Submitted to: Contest #328

October Echoes

Written in response to: "Write a dual-perspective story or a dual-timeline story."

African American Fantasy Inspirational

Sammy opened her eyes to rain-slick brick and the sour smell of alley garbage. For a heartbeat, she wasn’t in her bed-she was crouched in a narrow passage off Cherry Street, Macon, Georgia, heart pounding like a trapped bird. The she was back, gasping, soaked in cold sweat, her small, tight curls damp against her forehead.

Sammy was Black, in her early twenties, with warm brown skin, sharp eyes that held both curiosity and quiet grief, and a close-cropped afro.

The first time it happened, she was thirteen. One moment she was in the math class, pencil tapping against her notebook: the next, she was Sam-eighteen, white, lean and freckled, with wheat-blond hair that curled slightly at the nape of his neck and anxious blue eyes. He was stacking books at the The Bass Community Center in 1987 Macon, sweat beading on his pale forehead, humming “Dream On.”

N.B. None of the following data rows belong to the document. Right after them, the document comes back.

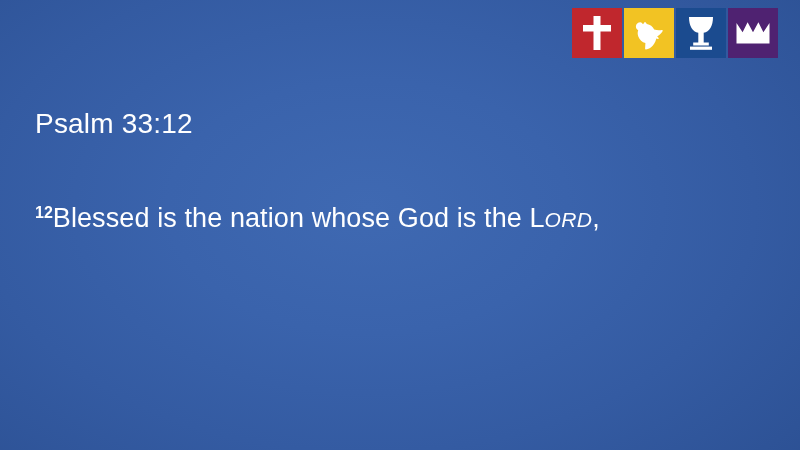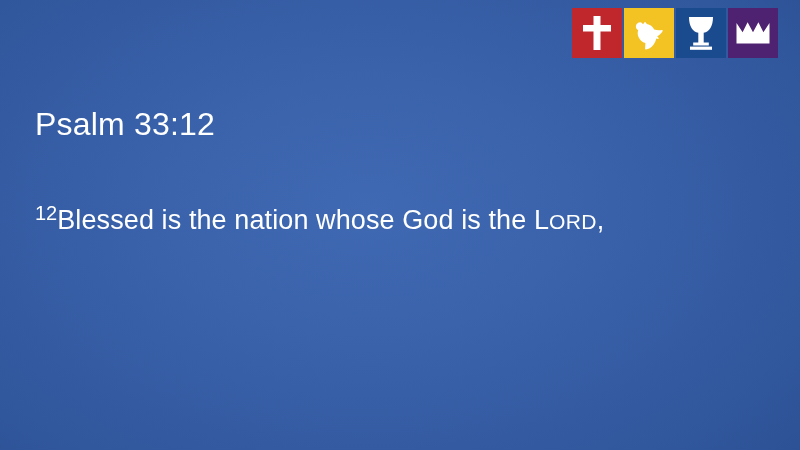"Psalm 33:12" #reference { font-size: 32px -> 28px }
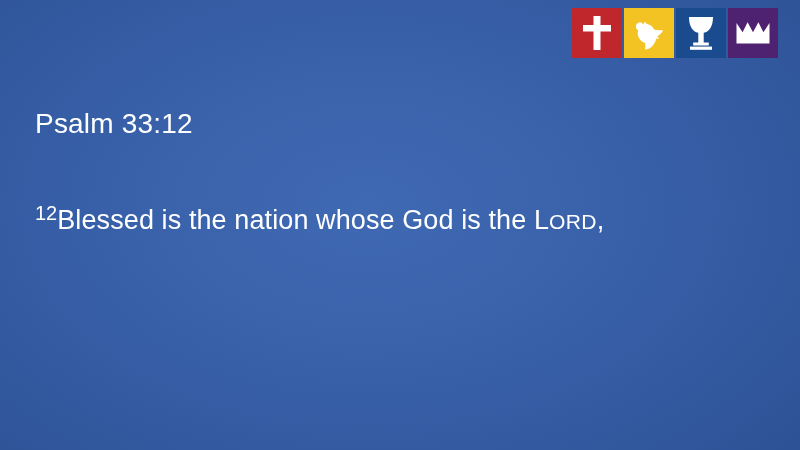"12" .versenum { font-size: 20px -> 16px; font-weight: normal -> bold }
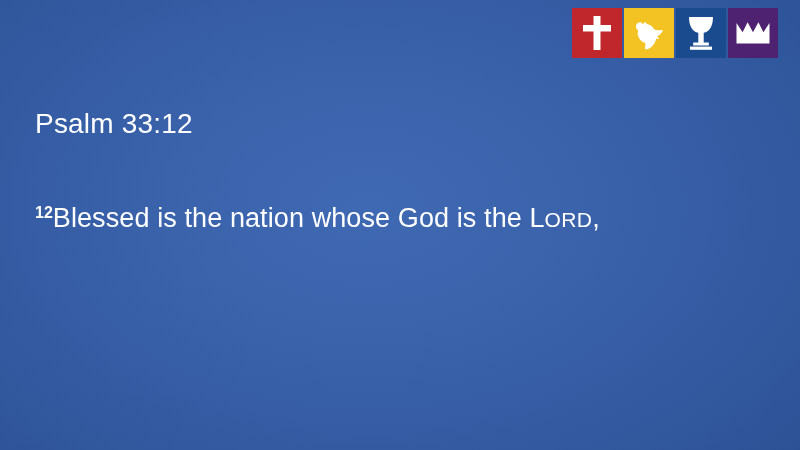"ORD" .smallcaps { font-style: none -> italic }
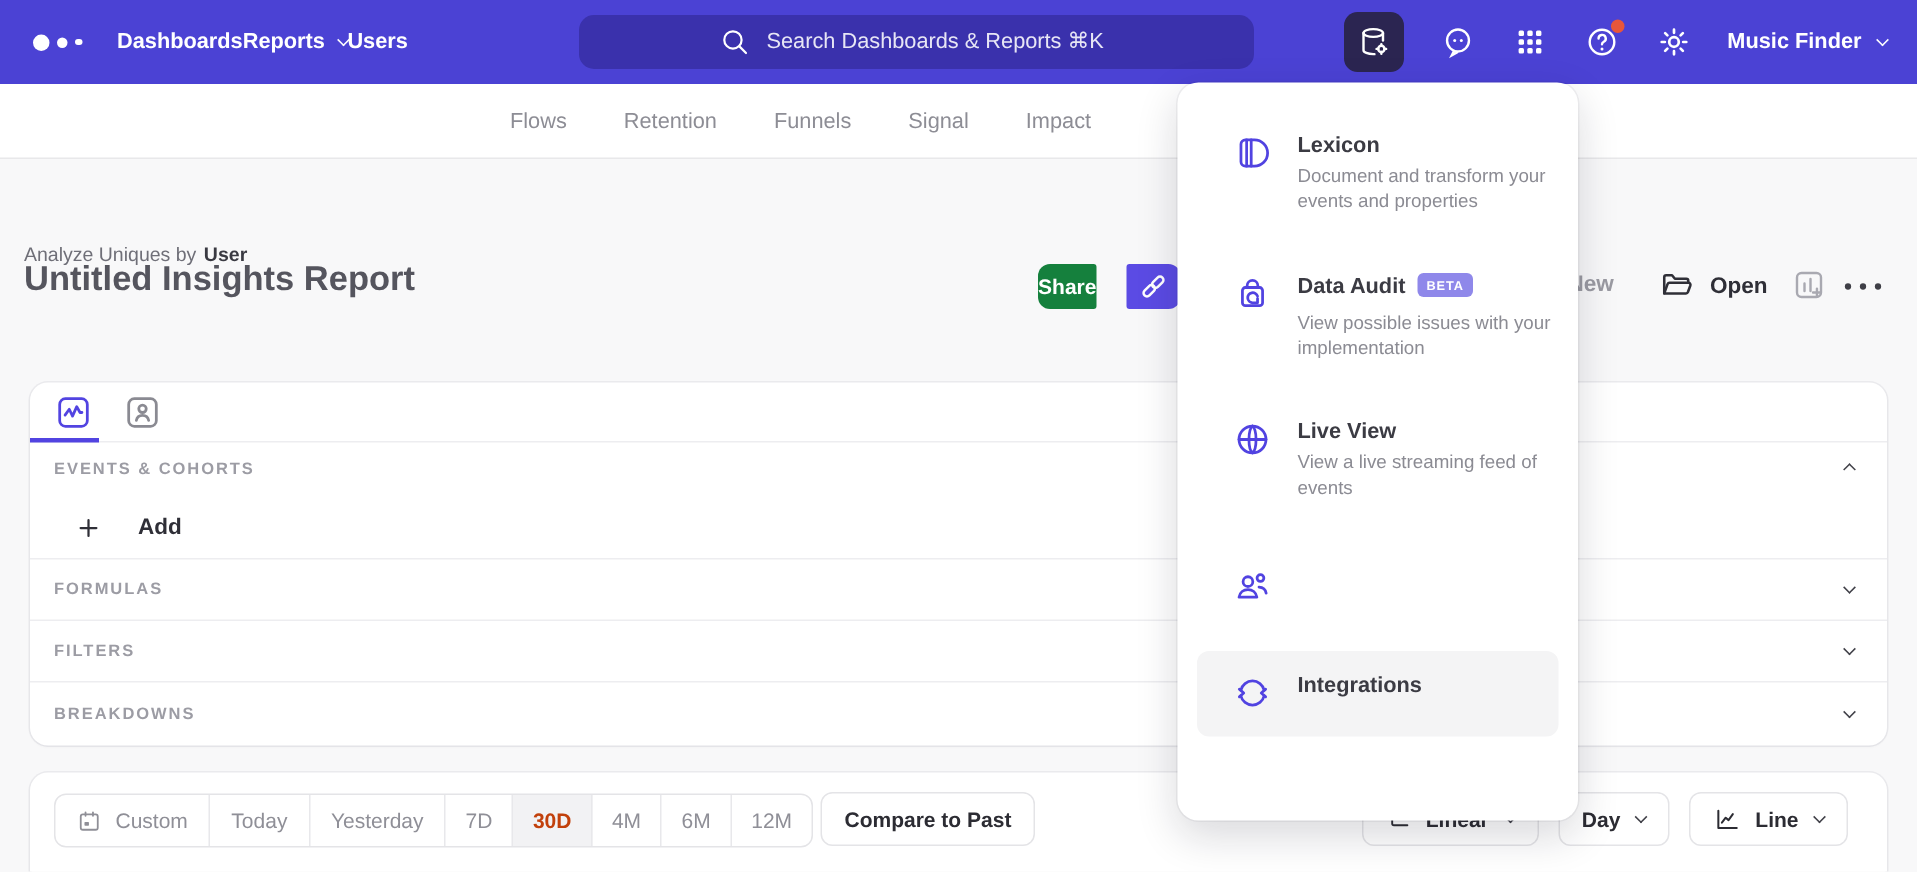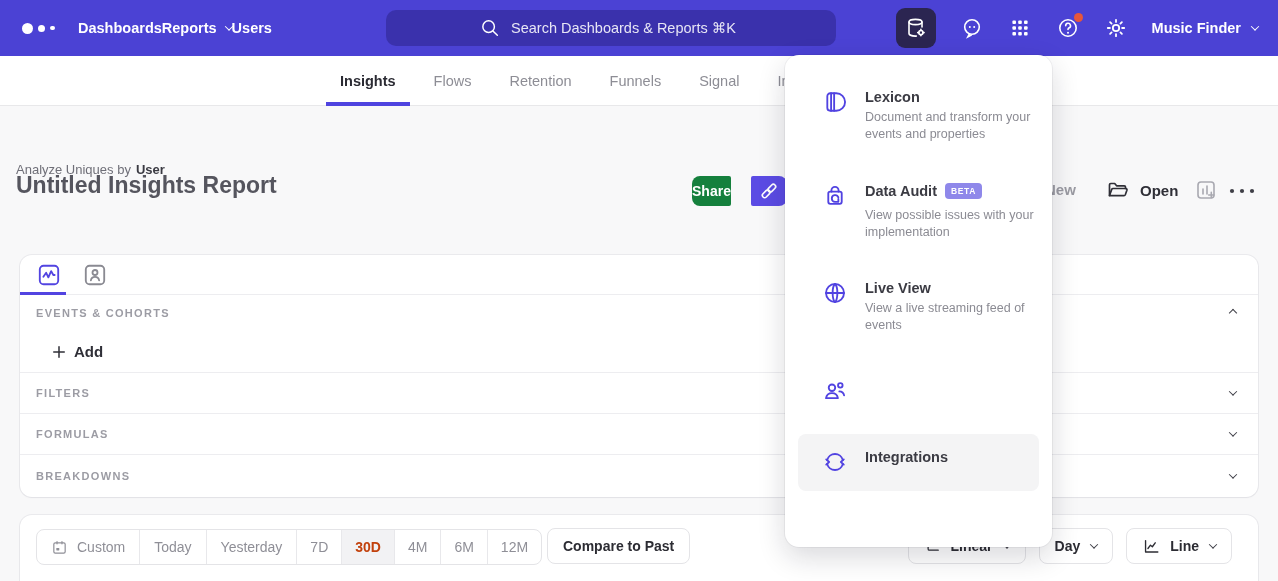"Insights" span.tab { html: <span> <span>Insights</span> <span></span> </span> -> none }
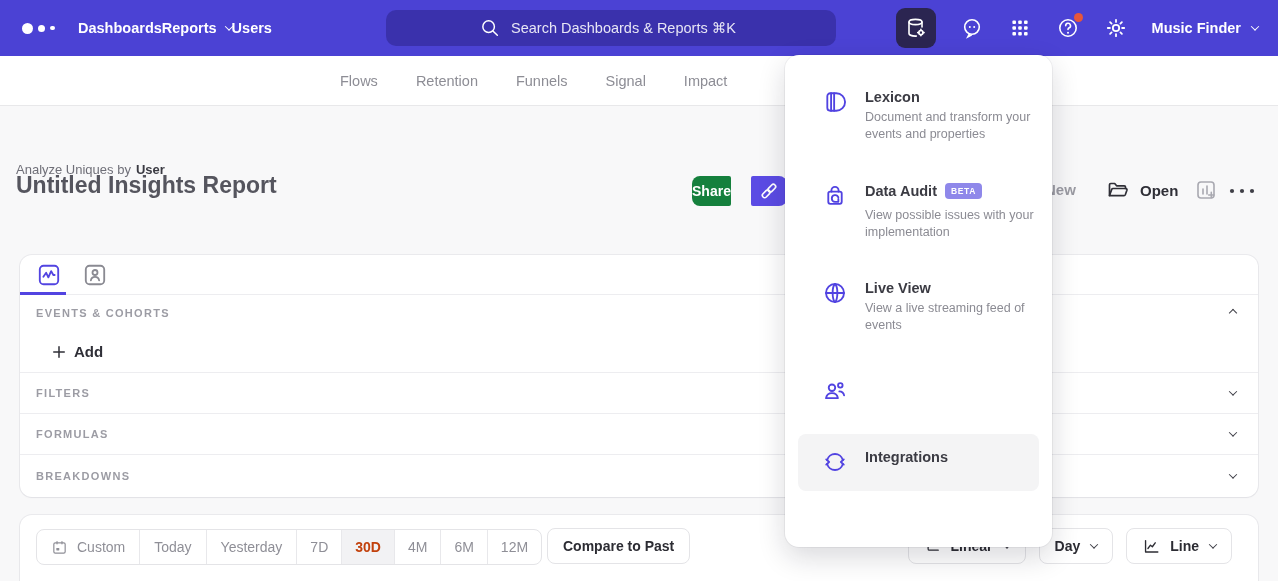"Add" .add-btn { gap: 6px -> 24px }
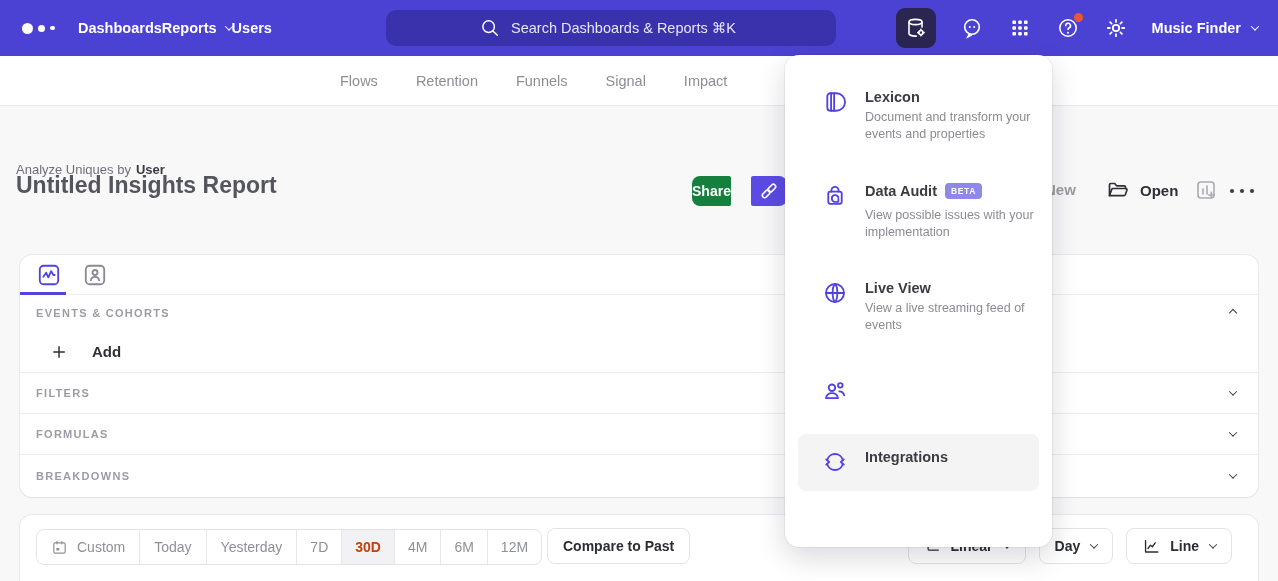"FILTERS" div.sec-row { order: before "FORMULAS" -> after "FORMULAS" }
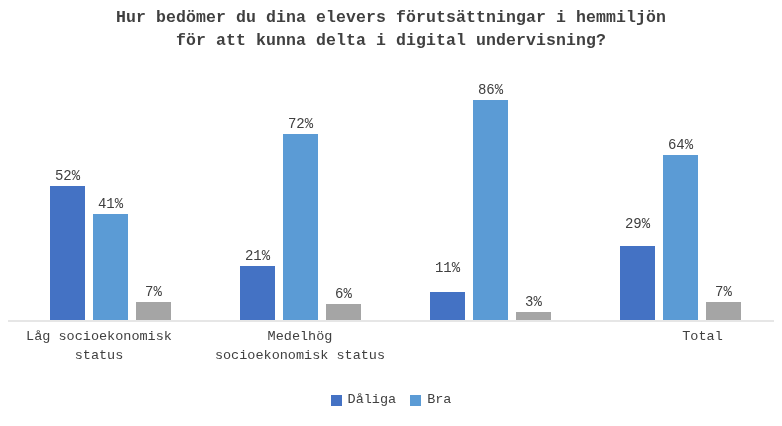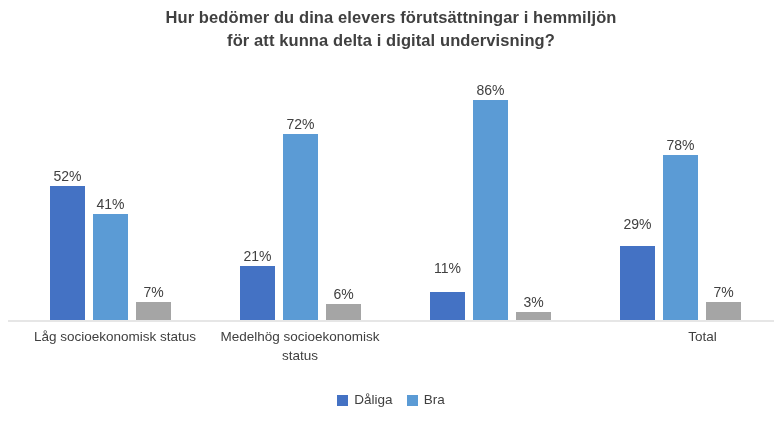"Hur bedömer du dina elevers" #chart-root { font-family: none -> Liberation Mono, monospace }
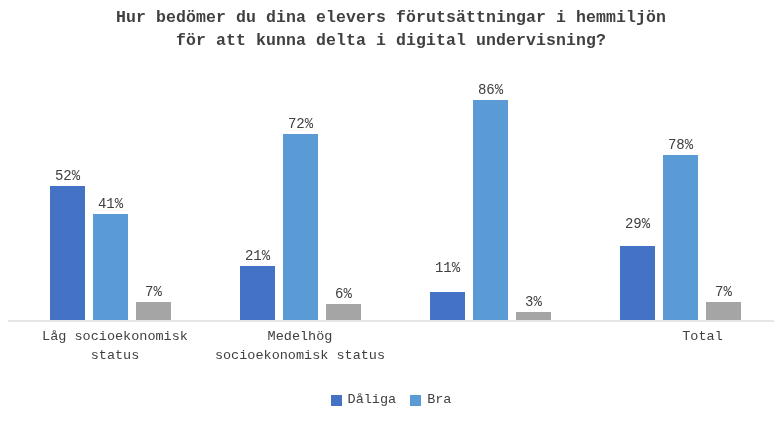"78%" div.bar-label { text: 78% -> 64% }
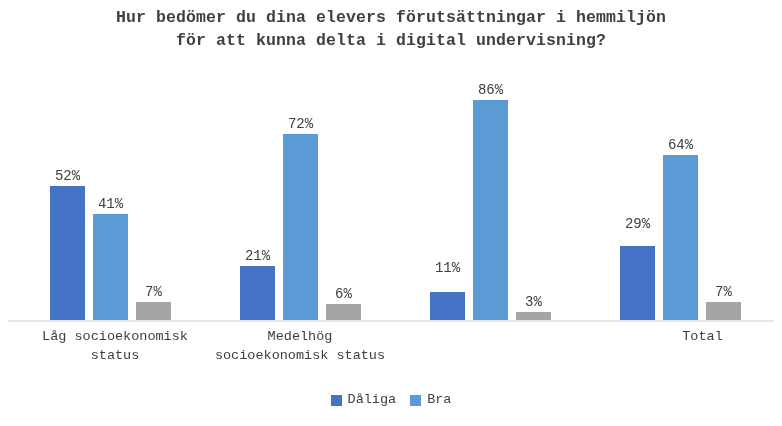"Låg socioekonomisk status" div.category-label { left: 20px -> 4px }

Since then, the flashed came daily: his sunburnt shoulders after mowing lawns, her fingers tripping over piano keys in a Sough Side recital, his nervous first kiss behind the Piggly Wiggly, her own trembling hand holding John’s beneath a movie theater seat.

They’d never met, never spoken-but their lives ran parallel, stitched together by deja vu so vivid it bordered on possession.

Sam felt it too. In 1977, while walking home past rusted rail yards, he’d suddenly see a flash of steel-and-glass skyline, hear the distant wail of a Chicago L train, feel the soft brush of Sammy’s tight curls against his neck. At first, he thought he was losing his mind. Then he began to welcome her. He’d look up at the Georgia pines and whisper, “You seeing this too, Sammy?”

He didn’t know her name-but somehow, he knew it was Sammy.

Their timelines synced with eerie precision. When Sammy failed her driver’s test in 2019-her hands shaking on the wheel, her afro tucked under a borrowed baseball cap-Sam dropped a tray of library books the same second in’79, his knuckles white with sudden, inexplicable dread.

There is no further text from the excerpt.